About this task: Check the records below line by line, and report how many lines include the string "copy". No other words are needed.

Supplied records:
[Start of section]
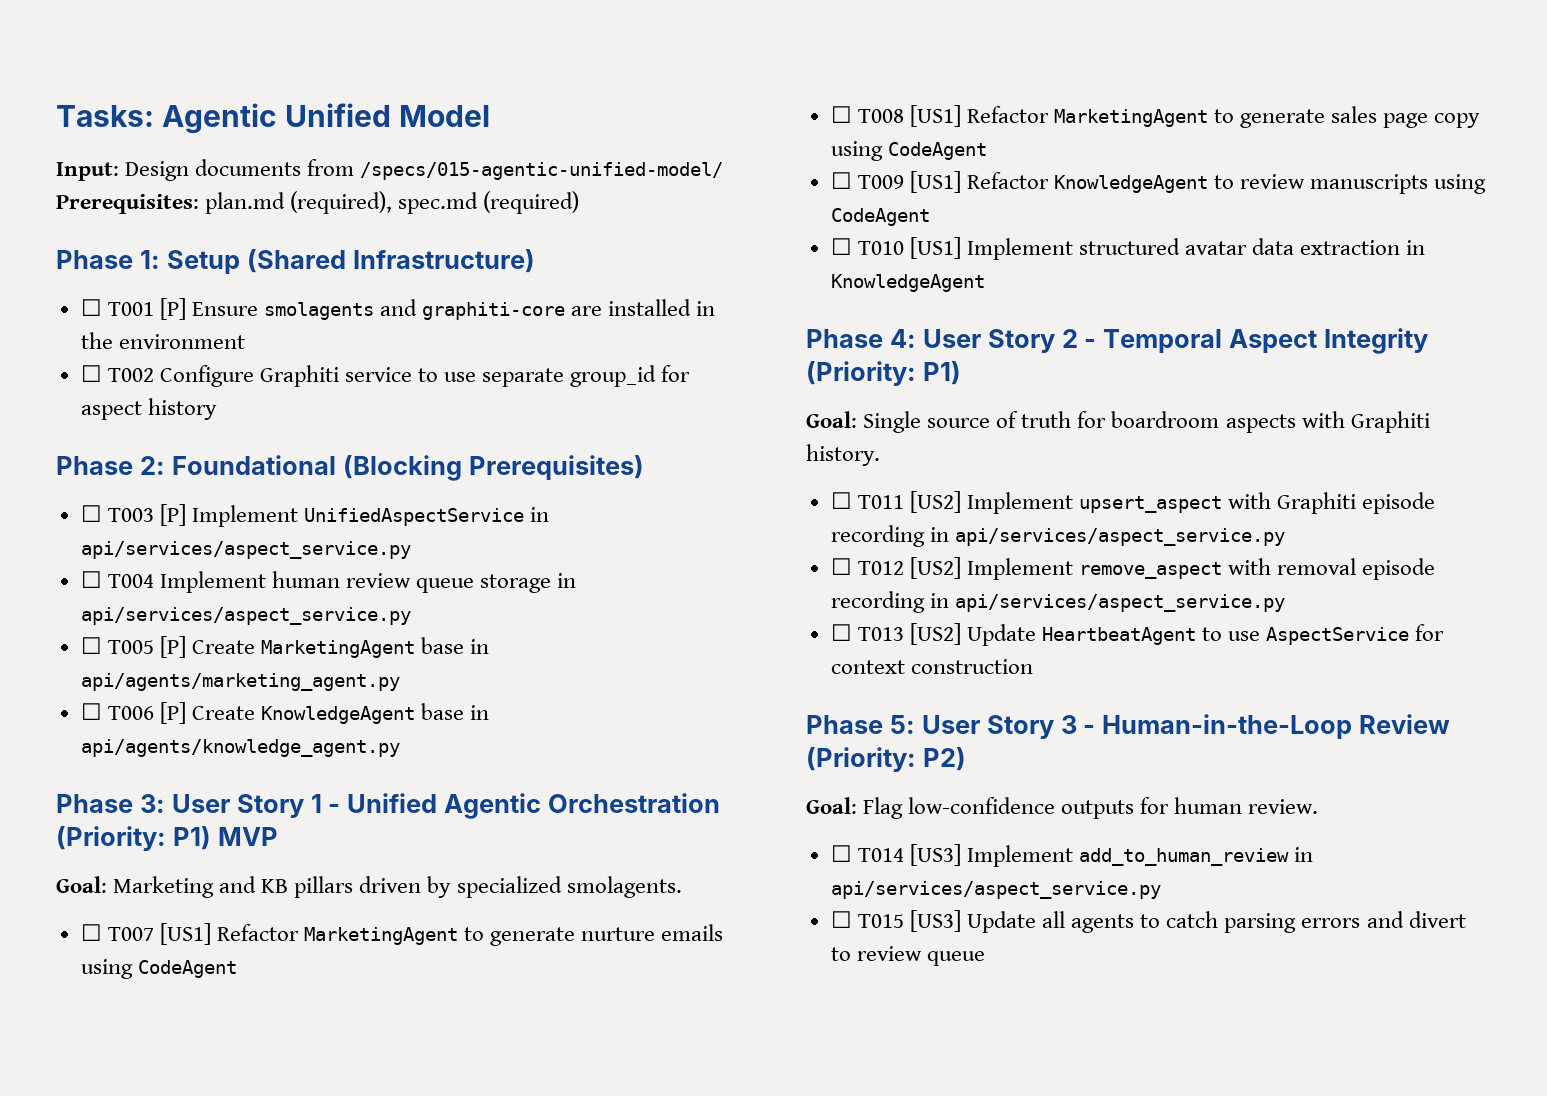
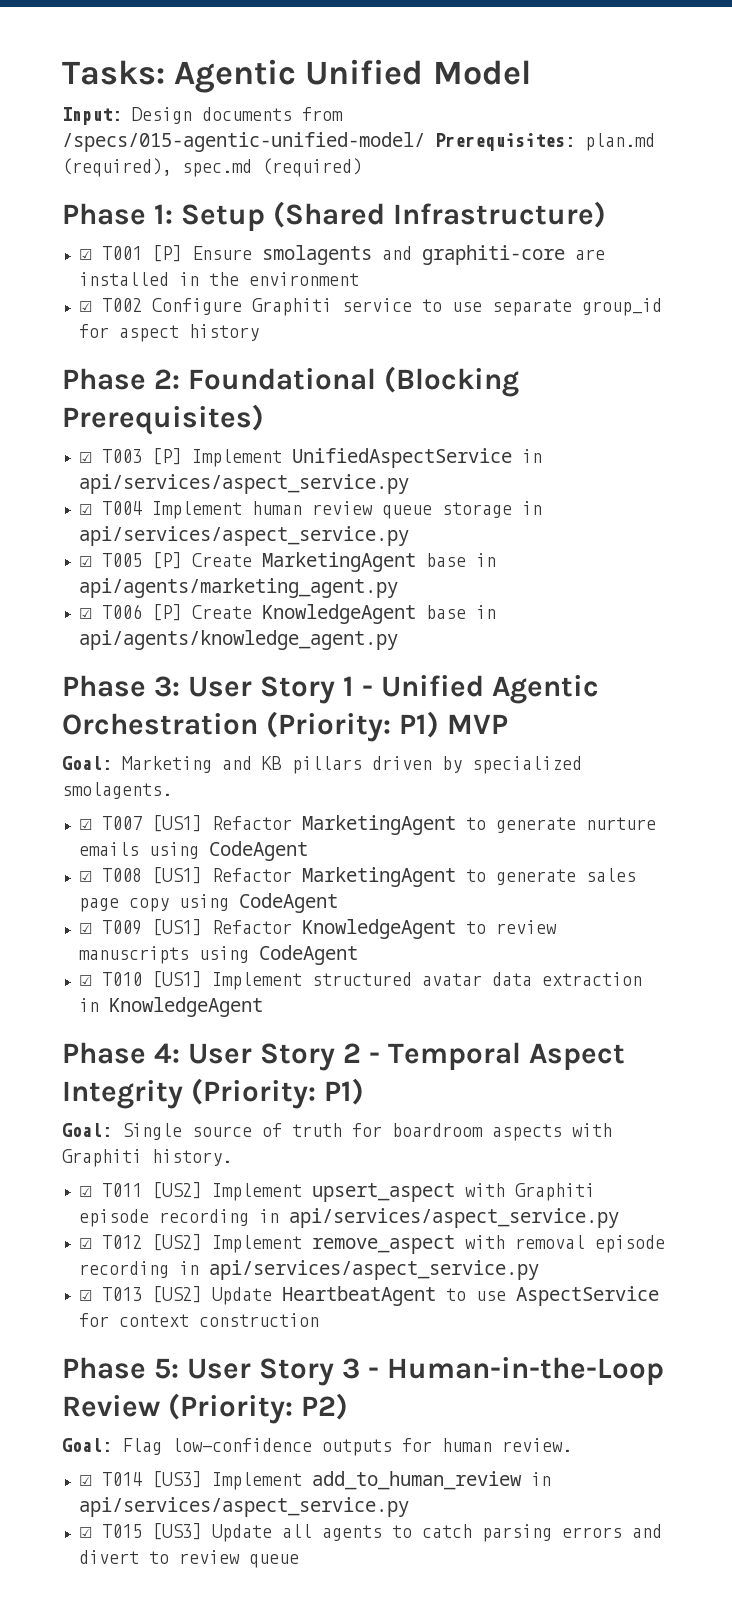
- ☐ T001 [P] Ensure smolagents and graphiti-core are installed in the environment
+ ☑ T001 [P] Ensure smolagents and graphiti-core are installed in the environment
- ☐ T002 Configure Graphiti service to use separate group_id for aspect history
+ ☑ T002 Configure Graphiti service to use separate group_id for aspect history
- ☐ T003 [P] Implement UnifiedAspectService in api/services/aspect_service.py
+ ☑ T003 [P] Implement UnifiedAspectService in api/services/aspect_service.py
- ☐ T004 Implement human review queue storage in api/services/aspect_service.py
+ ☑ T004 Implement human review queue storage in api/services/aspect_service.py
- ☐ T005 [P] Create MarketingAgent base in api/agents/marketing_agent.py
+ ☑ T005 [P] Create MarketingAgent base in api/agents/marketing_agent.py
- ☐ T006 [P] Create KnowledgeAgent base in api/agents/knowledge_agent.py
+ ☑ T006 [P] Create KnowledgeAgent base in api/agents/knowledge_agent.py
- ☐ T007 [US1] Refactor MarketingAgent to generate nurture emails using CodeAgent
+ ☑ T007 [US1] Refactor MarketingAgent to generate nurture emails using CodeAgent
- ☐ T008 [US1] Refactor MarketingAgent to generate sales page copy using CodeAgent
+ ☑ T008 [US1] Refactor MarketingAgent to generate sales page copy using CodeAgent
- ☐ T009 [US1] Refactor KnowledgeAgent to review manuscripts using CodeAgent
+ ☑ T009 [US1] Refactor KnowledgeAgent to review manuscripts using CodeAgent
- ☐ T010 [US1] Implement structured avatar data extraction in KnowledgeAgent
+ ☑ T010 [US1] Implement structured avatar data extraction in KnowledgeAgent
- ☐ T011 [US2] Implement upsert_aspect with Graphiti episode recording in api/services/aspect_service.py
+ ☑ T011 [US2] Implement upsert_aspect with Graphiti episode recording in api/services/aspect_service.py
- ☐ T012 [US2] Implement remove_aspect with removal episode recording in api/services/aspect_service.py
+ ☑ T012 [US2] Implement remove_aspect with removal episode recording in api/services/aspect_service.py
- ☐ T013 [US2] Update HeartbeatAgent to use AspectService for context construction
+ ☑ T013 [US2] Update HeartbeatAgent to use AspectService for context construction
- ☐ T014 [US3] Implement add_to_human_review in api/services/aspect_service.py
+ ☑ T014 [US3] Implement add_to_human_review in api/services/aspect_service.py
- ☐ T015 [US3] Update all agents to catch parsing errors and divert to review queue
+ ☑ T015 [US3] Update all agents to catch parsing errors and divert to review queue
[End of section]
Solution: 2